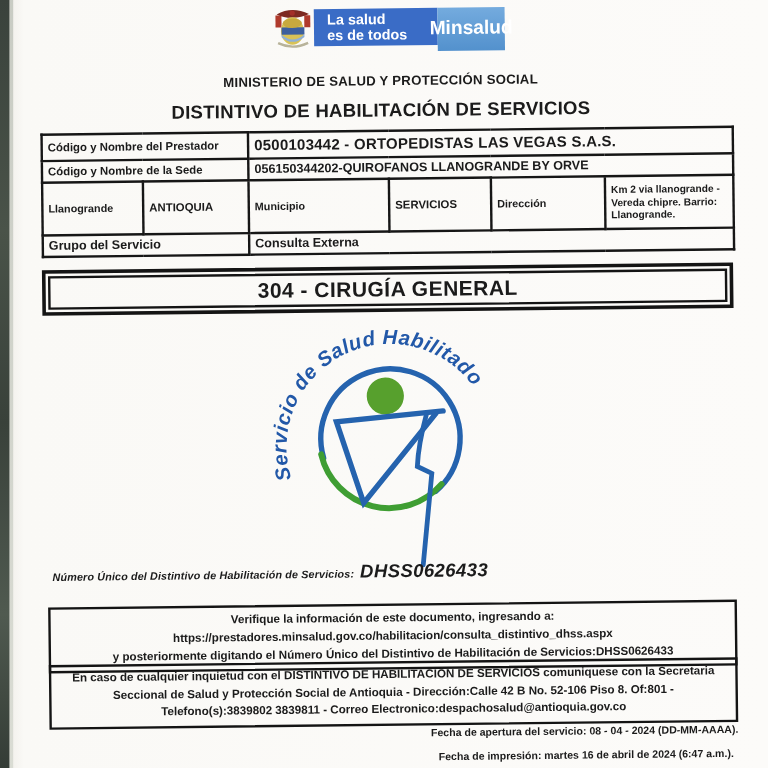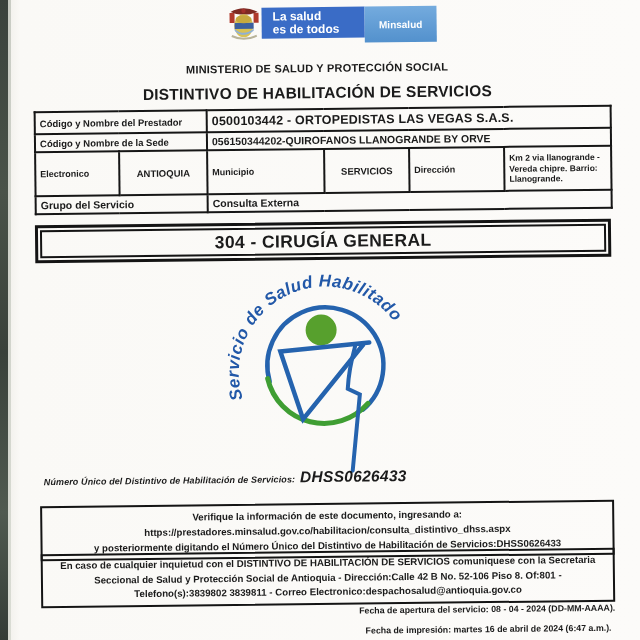--- a/index.html
+++ b/index.html
@@ -7,34 +7,34 @@
   .paper{position:absolute;inset:0;background:linear-gradient(90deg,#eceae4 0,#faf9f6 20px,#fcfbf9 100%);}
   .scan-edge{position:absolute;left:0;top:0;width:8px;height:640px;background:linear-gradient(180deg,#3a423c 0,#4a5349 30%,#39413a 55%,#505a50 80%,#343c36 100%);}
   .scan-edge2{position:absolute;left:8px;top:0;width:3px;height:640px;background:linear-gradient(180deg,#b7bcb2,#cfd3c9);opacity:.7;}
   .sheet{position:absolute;inset:0;transform:rotate(-0.65deg);transform-origin:50% 50%;}
 
   
   .hdr{position:absolute;left:231px;top:4px;display:flex;align-items:flex-start;}
   .arms{width:33px;height:38px;margin-top:1px;}
   .slogan{margin-left:1px;margin-top:3px;width:103px;height:31px;background:#3a6cc6;color:#fff;
           font-weight:bold;font-size:12px;line-height:1.12;padding:3px 0 0 11px;box-sizing:border-box;}
-  .brandbox{margin-top:3px;width:72px;height:36px;background:linear-gradient(180deg,#74abde,#5391cd);
-            color:#fff;font-weight:bold;font-size:10px;display:flex;align-items:center;justify-content:center;}
+  .brandbox{margin-top:3px;width:56px;height:36px;background:linear-gradient(180deg,#74abde,#5391cd);
+            color:#fff;font-weight:bold;font-size:16px;display:flex;align-items:center;justify-content:center;}
   .ministry{position:absolute;left:0;width:640px;top:62px;text-align:center;font-weight:bold;font-size:11px;letter-spacing:.2px;}
   .doctitle{position:absolute;left:0;width:640px;top:84px;text-align:center;font-weight:bold;font-size:15.5px;letter-spacing:.2px;}
 
   
   .tblwrap{position:absolute;left:36px;top:108px;width:576px;}
   table{border-collapse:collapse;width:576px;table-layout:fixed;}
   td{border:2px solid #161616;padding:1px 4px;vertical-align:middle;overflow:hidden;}
   .lab{font-weight:bold;font-size:9.5px;}
   .lab-sm{font-weight:bold;font-size:9px;}
   .val-lg{font-weight:bold;font-size:12.5px;letter-spacing:.2px;}
   .val-md{font-weight:bold;font-size:10.5px;}
-  .val-sm{font-weight:bold;font-size:9.5px;text-align:center;}
+  .val-sm{font-weight:bold;font-size:9.5px;}
   .val-xs{font-weight:bold;font-size:8.5px;line-height:1.25;}
   .r1{height:22px;} .r2{height:18px;} .r3{height:44px;} .r4{height:18px;}
 
   
   .banner-outer{position:absolute;left:36px;top:222px;width:576px;height:38px;border:3px solid #141414;box-sizing:border-box;}
   .banner-inner{position:absolute;inset:2px;border:2px solid #141414;display:flex;align-items:center;justify-content:center;}
   .banner-text{font-weight:bold;font-size:17.5px;letter-spacing:.4px;}
 
   
   .seal{position:absolute;left:218px;top:266px;width:210px;height:212px;}
@@ -100,21 +100,21 @@
       <tbody>
           <tr class="r1">
         <td colspan="2" class="lab">Código y Nombre del Prestador</td>
         <td colspan="4" class="val-lg">0500103442 - ORTOPEDISTAS LAS VEGAS S.A.S.</td>
       </tr>
       <tr class="r2">
         <td colspan="2" class="lab">Código y Nombre de la Sede</td>
         <td colspan="4" class="val-md">056150344202-QUIROFANOS LLANOGRANDE BY ORVE</td>
       </tr>
       <tr class="r3">
-        <td class="lab-sm">Electronico</td>
+        <td class="lab-sm">Llanogrande</td>
         <td class="val-sm">ANTIOQUIA</td>
         <td class="lab-sm">Municipio</td>
         <td class="val-sm">SERVICIOS</td>
         <td class="lab-sm">Dirección</td>
         <td class="val-xs">Km 2 via llanogrande - Vereda chipre. Barrio: Llanogrande.</td>
       </tr>
       <tr class="r4">
         <td colspan="2" class="val-md">Grupo del Servicio</td>
         <td colspan="4" class="val-md">Consulta Externa</td>
       </tr>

▶ [Assignment]: Show the lines of the listing above with "letter".

▶ [Written solution]:
   .ministry{position:absolute;left:0;width:640px;top:62px;text-align:center;font-weight:bold;font-size:11px;letter-spacing:.2px;}
   .doctitle{position:absolute;left:0;width:640px;top:84px;text-align:center;font-weight:bold;font-size:15.5px;letter-spacing:.2px;}
   .val-lg{font-weight:bold;font-size:12.5px;letter-spacing:.2px;}
   .banner-text{font-weight:bold;font-size:17.5px;letter-spacing:.4px;}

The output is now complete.